Write each line again exactly as it is, from the opening line of the records below through the one containing "Total | TotalWins: 15 -> 14", and add nothing.

→ **Data to use**:

= = = =

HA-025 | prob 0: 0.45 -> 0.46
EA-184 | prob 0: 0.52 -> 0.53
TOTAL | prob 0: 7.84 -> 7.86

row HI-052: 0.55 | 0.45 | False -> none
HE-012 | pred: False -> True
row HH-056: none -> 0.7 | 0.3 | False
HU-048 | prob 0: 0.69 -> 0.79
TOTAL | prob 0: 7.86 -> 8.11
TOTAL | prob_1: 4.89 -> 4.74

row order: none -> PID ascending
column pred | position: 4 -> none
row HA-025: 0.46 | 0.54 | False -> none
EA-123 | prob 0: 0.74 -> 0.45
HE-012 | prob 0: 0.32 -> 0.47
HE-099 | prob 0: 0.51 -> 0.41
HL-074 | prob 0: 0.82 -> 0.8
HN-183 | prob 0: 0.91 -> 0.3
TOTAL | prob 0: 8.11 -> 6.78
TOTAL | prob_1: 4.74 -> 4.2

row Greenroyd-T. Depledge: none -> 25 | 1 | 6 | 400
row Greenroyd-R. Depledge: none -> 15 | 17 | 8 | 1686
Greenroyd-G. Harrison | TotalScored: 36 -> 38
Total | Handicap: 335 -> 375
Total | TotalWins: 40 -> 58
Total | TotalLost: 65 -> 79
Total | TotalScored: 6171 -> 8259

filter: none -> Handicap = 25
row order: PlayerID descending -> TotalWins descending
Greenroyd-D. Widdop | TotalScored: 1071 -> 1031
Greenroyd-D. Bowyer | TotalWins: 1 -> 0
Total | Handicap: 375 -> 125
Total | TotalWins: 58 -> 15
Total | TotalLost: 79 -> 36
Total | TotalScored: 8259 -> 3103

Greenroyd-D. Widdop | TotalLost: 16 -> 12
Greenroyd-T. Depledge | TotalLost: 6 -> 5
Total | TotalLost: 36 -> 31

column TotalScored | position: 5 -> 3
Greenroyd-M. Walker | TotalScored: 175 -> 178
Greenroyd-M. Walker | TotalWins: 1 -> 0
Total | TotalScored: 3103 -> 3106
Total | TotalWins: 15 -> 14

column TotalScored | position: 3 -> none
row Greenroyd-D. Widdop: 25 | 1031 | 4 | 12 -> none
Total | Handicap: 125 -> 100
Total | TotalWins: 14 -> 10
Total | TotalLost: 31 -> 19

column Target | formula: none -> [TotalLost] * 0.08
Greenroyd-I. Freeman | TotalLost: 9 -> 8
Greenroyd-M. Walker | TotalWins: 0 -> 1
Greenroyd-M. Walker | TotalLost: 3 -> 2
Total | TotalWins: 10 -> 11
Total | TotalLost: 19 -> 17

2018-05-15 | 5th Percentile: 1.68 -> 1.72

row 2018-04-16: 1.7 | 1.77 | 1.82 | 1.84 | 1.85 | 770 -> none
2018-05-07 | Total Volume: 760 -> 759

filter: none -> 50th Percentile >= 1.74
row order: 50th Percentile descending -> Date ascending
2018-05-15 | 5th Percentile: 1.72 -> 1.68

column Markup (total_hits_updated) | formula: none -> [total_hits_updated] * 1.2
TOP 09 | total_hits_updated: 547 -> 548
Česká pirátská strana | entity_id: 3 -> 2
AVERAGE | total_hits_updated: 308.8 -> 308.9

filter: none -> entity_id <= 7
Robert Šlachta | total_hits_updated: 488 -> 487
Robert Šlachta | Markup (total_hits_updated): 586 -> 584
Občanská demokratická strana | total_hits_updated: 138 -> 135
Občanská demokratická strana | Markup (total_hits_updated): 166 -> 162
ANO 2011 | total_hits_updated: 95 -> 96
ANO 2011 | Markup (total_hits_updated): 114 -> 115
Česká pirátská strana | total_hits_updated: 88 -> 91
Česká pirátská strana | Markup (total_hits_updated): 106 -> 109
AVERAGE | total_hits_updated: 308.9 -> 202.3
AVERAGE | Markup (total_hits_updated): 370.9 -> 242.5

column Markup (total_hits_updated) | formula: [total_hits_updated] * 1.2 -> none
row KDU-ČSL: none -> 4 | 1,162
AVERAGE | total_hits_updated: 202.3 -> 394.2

= = = =

→ **Result**:
HA-025 | prob 0: 0.45 -> 0.46
EA-184 | prob 0: 0.52 -> 0.53
TOTAL | prob 0: 7.84 -> 7.86

row HI-052: 0.55 | 0.45 | False -> none
HE-012 | pred: False -> True
row HH-056: none -> 0.7 | 0.3 | False
HU-048 | prob 0: 0.69 -> 0.79
TOTAL | prob 0: 7.86 -> 8.11
TOTAL | prob_1: 4.89 -> 4.74

row order: none -> PID ascending
column pred | position: 4 -> none
row HA-025: 0.46 | 0.54 | False -> none
EA-123 | prob 0: 0.74 -> 0.45
HE-012 | prob 0: 0.32 -> 0.47
HE-099 | prob 0: 0.51 -> 0.41
HL-074 | prob 0: 0.82 -> 0.8
HN-183 | prob 0: 0.91 -> 0.3
TOTAL | prob 0: 8.11 -> 6.78
TOTAL | prob_1: 4.74 -> 4.2

row Greenroyd-T. Depledge: none -> 25 | 1 | 6 | 400
row Greenroyd-R. Depledge: none -> 15 | 17 | 8 | 1686
Greenroyd-G. Harrison | TotalScored: 36 -> 38
Total | Handicap: 335 -> 375
Total | TotalWins: 40 -> 58
Total | TotalLost: 65 -> 79
Total | TotalScored: 6171 -> 8259

filter: none -> Handicap = 25
row order: PlayerID descending -> TotalWins descending
Greenroyd-D. Widdop | TotalScored: 1071 -> 1031
Greenroyd-D. Bowyer | TotalWins: 1 -> 0
Total | Handicap: 375 -> 125
Total | TotalWins: 58 -> 15
Total | TotalLost: 79 -> 36
Total | TotalScored: 8259 -> 3103

Greenroyd-D. Widdop | TotalLost: 16 -> 12
Greenroyd-T. Depledge | TotalLost: 6 -> 5
Total | TotalLost: 36 -> 31

column TotalScored | position: 5 -> 3
Greenroyd-M. Walker | TotalScored: 175 -> 178
Greenroyd-M. Walker | TotalWins: 1 -> 0
Total | TotalScored: 3103 -> 3106
Total | TotalWins: 15 -> 14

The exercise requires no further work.